This year, the EIA projects for the first that time that natural gas will surpass coal in mix of fuel used for U.S. power generation for an entire year, though not by much: 33 percent vs. 32 percent, respectively.

graph of annual share of total U.S. electricity generation by source, as explained in the article text

SourceU.S. Energy Information Administration, Monthly Energy Review, and Short-Term Energy Outlook (March 2016)

Now this should be good news for climate change, due to the lower carbon emissions (about 57%) of burning natural gas compared to bituminous coal, and a boon to public health due to hugely lower criteria pollutants and toxic emissions. Natural gas also eliminates solid wastes, such as coal ash and other by-products of burning coal.

Chris Mooney, who writes about energy and the environment at The Washington Post, focuses just on the former, the climate impact of increased use of natural gas, much of which is derived from the controversial drilling technology known as fracking. Methane leakage from fracking operations has emerged as a serious concern due to its short term climate impact, 25 times the global warming potential of carbon dioxide over a 100-year period.

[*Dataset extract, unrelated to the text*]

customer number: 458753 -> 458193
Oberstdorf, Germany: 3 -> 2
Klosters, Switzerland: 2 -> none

The increased methane emissions clouds the contention that natural gas "could serve as a 'bridge' to an era in which wind and solar provide the bulk of the nation’s power," writes Mooney.

In an article published Friday, Mooney writes that U.S. methane releases are higher than initially thought according to the 21st annual U.S. Greenhouse Gas Inventory Report: 1990-2014released April 15, "that the agency submits to the United Nations."

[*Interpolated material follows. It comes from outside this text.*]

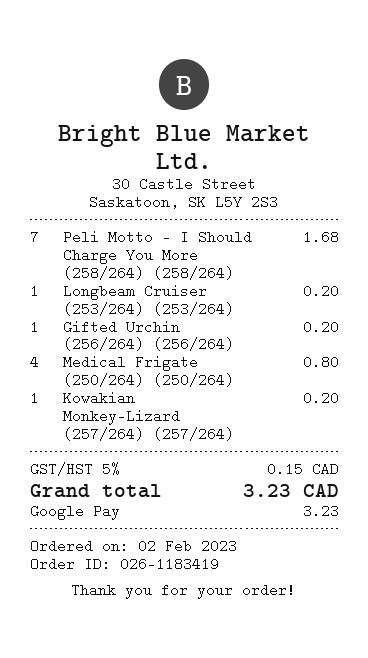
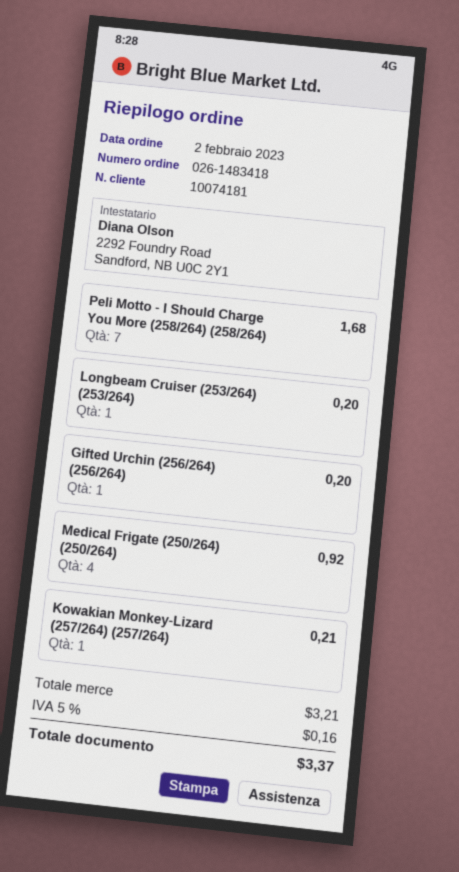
order number: 026-1183419 -> 026-1483418
Medical Frigate (250/264) (250/264): 4 for 0.80 -> 4 for 0.92
Kowakian Monkey-Lizard (257/264) (257/264): 1 for 0.20 -> 1 for 0.21
tax: 5% = 0.15 -> 5% = 0.16
total: 3.23 -> 3.37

Credit: EPA: Sources of Greenhouse Gas Emissions

Pie chart of total U.S. greenhouse gas emissions by economic sector in 2014. 30 percent is from electricity, 26 percent is from transportation, 21 percent is from industry, 12 percent is from commercial and residential, and 9 percent is from agriculture.

“Data on oil and gas show that methane emissions from the sector are higher than previously estimated,” said the [U.S. Environmental Protection Agency] in a news release upon the report’s release. “The oil* and gas sector is the largest emitting-sector for methane and accounts for a third of total U.S. methane emissions.”

Prior inventories, such as last year’s report [PDF], which provided data through the year 2013, had suggested that the U.S.’s highest source of methane was ruminant animals like cattle and other livestock, rather than the oil and gas industry. [See "enteric formation" (PDF)].

Credit: EPA

Pie chart of U.S. methane emissions by source. 29 percent is from natural gas and petroleum systems, 25 percent is from enteric fermentation, 18 percent is from landfills, 10 percent is from coal mining, 9 percent is from manure management, and 9 percent is from other sources.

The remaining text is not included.